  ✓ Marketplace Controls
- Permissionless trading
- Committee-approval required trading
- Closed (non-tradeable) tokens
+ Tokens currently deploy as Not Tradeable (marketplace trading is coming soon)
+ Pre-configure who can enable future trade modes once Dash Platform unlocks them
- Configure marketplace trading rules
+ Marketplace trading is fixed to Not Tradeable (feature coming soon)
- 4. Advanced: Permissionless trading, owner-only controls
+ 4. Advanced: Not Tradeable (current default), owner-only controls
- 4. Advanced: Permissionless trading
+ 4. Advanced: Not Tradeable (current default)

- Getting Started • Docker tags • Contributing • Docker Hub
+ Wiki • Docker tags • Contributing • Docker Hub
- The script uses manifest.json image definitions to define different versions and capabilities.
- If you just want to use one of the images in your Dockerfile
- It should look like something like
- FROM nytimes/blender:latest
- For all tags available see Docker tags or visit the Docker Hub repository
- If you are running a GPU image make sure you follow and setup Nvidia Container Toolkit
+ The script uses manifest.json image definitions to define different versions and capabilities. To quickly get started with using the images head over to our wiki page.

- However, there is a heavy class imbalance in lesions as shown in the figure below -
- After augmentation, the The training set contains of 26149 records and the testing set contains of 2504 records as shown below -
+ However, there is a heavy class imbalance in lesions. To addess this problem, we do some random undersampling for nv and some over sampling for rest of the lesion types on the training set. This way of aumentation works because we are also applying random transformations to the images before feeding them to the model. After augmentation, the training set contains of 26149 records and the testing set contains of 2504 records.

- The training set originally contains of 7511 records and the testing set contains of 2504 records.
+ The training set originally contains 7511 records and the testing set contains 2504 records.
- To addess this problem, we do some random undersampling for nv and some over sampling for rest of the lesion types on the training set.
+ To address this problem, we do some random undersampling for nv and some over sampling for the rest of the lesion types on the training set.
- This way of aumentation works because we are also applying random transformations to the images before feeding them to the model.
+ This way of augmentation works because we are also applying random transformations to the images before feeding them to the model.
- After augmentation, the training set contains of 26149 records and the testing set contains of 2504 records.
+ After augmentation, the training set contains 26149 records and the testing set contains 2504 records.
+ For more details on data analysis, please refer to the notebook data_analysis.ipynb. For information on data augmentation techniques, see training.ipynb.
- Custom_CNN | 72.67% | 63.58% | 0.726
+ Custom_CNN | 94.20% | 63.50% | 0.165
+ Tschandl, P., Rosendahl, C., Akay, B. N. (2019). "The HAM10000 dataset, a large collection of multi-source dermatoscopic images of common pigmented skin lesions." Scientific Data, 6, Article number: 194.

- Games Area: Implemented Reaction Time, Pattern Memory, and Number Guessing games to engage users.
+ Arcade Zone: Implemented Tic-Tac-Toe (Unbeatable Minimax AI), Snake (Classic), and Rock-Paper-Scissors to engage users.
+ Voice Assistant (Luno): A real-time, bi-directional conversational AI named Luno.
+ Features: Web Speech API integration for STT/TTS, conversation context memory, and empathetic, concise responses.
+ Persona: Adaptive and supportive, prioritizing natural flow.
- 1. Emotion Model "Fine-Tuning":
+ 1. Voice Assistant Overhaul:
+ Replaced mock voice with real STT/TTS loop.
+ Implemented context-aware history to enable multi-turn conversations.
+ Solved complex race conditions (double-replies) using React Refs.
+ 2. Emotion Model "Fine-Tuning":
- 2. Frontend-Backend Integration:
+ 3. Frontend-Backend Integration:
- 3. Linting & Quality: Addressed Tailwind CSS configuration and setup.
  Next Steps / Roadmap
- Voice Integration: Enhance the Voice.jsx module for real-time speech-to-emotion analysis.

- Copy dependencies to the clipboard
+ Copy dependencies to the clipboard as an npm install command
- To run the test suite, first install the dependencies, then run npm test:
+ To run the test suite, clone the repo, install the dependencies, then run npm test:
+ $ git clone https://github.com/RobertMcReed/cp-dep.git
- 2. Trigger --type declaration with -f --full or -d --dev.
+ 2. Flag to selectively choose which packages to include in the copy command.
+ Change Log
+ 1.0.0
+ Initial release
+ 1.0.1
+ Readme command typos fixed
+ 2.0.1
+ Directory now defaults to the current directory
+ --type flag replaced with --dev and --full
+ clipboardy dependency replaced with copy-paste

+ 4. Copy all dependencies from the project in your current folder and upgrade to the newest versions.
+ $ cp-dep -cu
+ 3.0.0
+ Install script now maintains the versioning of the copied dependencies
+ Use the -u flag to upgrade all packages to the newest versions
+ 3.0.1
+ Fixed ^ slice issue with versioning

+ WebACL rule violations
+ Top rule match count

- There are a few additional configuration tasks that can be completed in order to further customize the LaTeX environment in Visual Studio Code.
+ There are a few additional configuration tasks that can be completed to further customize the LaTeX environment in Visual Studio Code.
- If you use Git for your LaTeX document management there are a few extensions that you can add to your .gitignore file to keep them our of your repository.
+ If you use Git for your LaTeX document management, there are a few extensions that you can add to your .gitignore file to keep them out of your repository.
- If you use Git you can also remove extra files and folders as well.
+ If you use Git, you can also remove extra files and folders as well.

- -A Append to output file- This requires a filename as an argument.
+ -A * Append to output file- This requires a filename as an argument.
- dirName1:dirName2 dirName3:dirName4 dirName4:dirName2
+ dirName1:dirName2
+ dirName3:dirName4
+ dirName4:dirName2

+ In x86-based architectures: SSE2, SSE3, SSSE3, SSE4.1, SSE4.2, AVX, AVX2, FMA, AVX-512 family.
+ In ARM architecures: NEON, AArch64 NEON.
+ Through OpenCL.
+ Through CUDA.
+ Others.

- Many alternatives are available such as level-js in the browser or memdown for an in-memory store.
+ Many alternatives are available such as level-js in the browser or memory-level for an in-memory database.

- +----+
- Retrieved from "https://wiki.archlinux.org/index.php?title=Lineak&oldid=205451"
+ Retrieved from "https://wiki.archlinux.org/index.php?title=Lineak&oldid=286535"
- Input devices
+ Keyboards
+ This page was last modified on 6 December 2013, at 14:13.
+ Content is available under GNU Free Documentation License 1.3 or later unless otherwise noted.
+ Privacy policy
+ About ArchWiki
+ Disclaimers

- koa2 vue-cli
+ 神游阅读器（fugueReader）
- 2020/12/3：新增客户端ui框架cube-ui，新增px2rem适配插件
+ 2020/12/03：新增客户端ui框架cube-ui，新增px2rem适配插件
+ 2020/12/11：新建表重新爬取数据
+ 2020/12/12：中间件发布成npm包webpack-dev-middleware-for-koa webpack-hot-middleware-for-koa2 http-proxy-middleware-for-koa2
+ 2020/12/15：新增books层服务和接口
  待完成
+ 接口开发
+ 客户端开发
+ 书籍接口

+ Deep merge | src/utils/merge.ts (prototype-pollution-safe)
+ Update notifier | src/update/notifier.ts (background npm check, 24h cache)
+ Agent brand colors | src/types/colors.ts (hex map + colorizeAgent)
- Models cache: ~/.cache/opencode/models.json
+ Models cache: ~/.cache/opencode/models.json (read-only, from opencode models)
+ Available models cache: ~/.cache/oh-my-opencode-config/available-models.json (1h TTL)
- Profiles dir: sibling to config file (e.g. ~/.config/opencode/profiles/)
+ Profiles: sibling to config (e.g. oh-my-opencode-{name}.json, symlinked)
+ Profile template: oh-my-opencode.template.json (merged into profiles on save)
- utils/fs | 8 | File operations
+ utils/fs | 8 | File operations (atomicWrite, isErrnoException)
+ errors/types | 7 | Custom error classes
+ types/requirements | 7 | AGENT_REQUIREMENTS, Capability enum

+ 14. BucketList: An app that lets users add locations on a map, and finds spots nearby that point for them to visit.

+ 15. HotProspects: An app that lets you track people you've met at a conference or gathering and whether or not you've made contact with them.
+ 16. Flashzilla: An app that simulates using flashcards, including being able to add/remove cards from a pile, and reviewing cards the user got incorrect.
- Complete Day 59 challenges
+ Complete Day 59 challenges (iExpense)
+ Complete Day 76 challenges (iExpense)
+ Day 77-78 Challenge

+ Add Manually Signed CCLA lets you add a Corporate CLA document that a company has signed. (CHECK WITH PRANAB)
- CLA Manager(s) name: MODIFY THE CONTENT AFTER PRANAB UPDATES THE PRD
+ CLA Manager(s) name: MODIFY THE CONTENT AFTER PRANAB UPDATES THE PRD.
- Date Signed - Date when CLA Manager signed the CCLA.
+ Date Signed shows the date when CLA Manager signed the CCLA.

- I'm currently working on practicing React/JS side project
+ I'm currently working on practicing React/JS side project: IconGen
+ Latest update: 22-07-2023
◇ ◇ ◇ ◇
What is being asked
Return the lines exactly as they stand, please. Start at the top of the material and finish with the line where "- Configure marketplace trading rules" appears.

Exercise result
  ✓ Marketplace Controls
- Permissionless trading
- Committee-approval required trading
- Closed (non-tradeable) tokens
+ Tokens currently deploy as Not Tradeable (marketplace trading is coming soon)
+ Pre-configure who can enable future trade modes once Dash Platform unlocks them
- Configure marketplace trading rules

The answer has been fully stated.